Features

Ancient camels? In Long Beach?

The Associated Press
Monday October 14, 2002

LONG BEACH – A geologist searching for earthquake faults at a construction site found something even more earth-shattering: the 100,000-year-old fossilized remains of a North American camel. 

Thursday’s discovery by Robert Lemmer yielded four vertebrae — the sixth and seventh cervical vertebrae, the thoracic vertebra and a neck vertebra. On Friday, another neck vertebra was discovered in a trench dug to search for quake faults in the parking lot of a bowling alley. 

Fossilized bones were covered in a plaster solution by two paleontological preparers, Howell Thomas and Doug Goodreau, and transported to a laboratory at the Los Angeles County Natural History Museum. 

No more remains were found in the area. 

“That would indicate it was either the kill of a predator or scavenged by something after it died, and the animal dragged off the other parts leaving the vertebrae behind,” Thomas said. “Of course, that’s just a guess. There’s no way to know for sure. But it’s a reasonable explanation.” 

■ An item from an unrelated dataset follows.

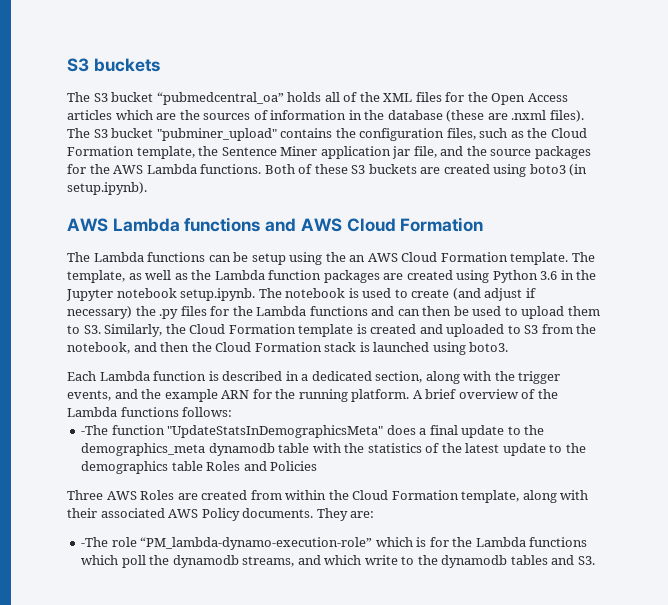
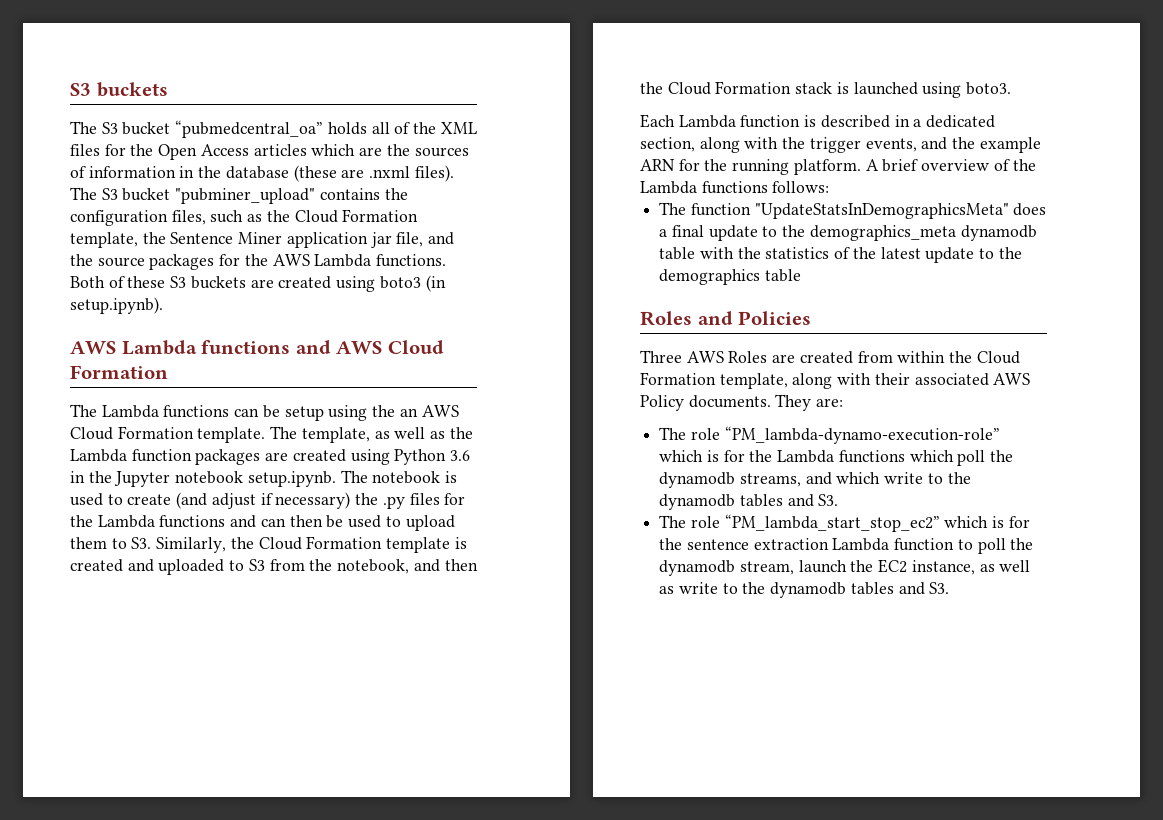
[81,425,109,435] -The -> [659,202,687,215] The
(203, 466) none -> (801, 275) //
[81,537,109,547] -The -> [659,427,687,440] The
(595, 560) none -> [659,514,1030,532] [659,538,1034,554] [659,559,1031,576] [659,582,950,598] // The role “PM_lambda_start_stop_ec2” which is for the sentence extraction Lambda function to poll the dynamodb stream, launch the EC2 instance, as well as write to the dynamodb tables and S3.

Thomas determined the exact species of the camel by comparing its bones with those of another camel at the museum. 

Camels originated in North America 15 million years ago, and as they died out on this continent, they spread to Africa and into the Middle East. 

“This really puts Long Beach on the map for something we’ve never had before,” said city geologist Don Clarke. “This is the first time we’ve ever found any large land vertebrates. It’s really kind of cool.”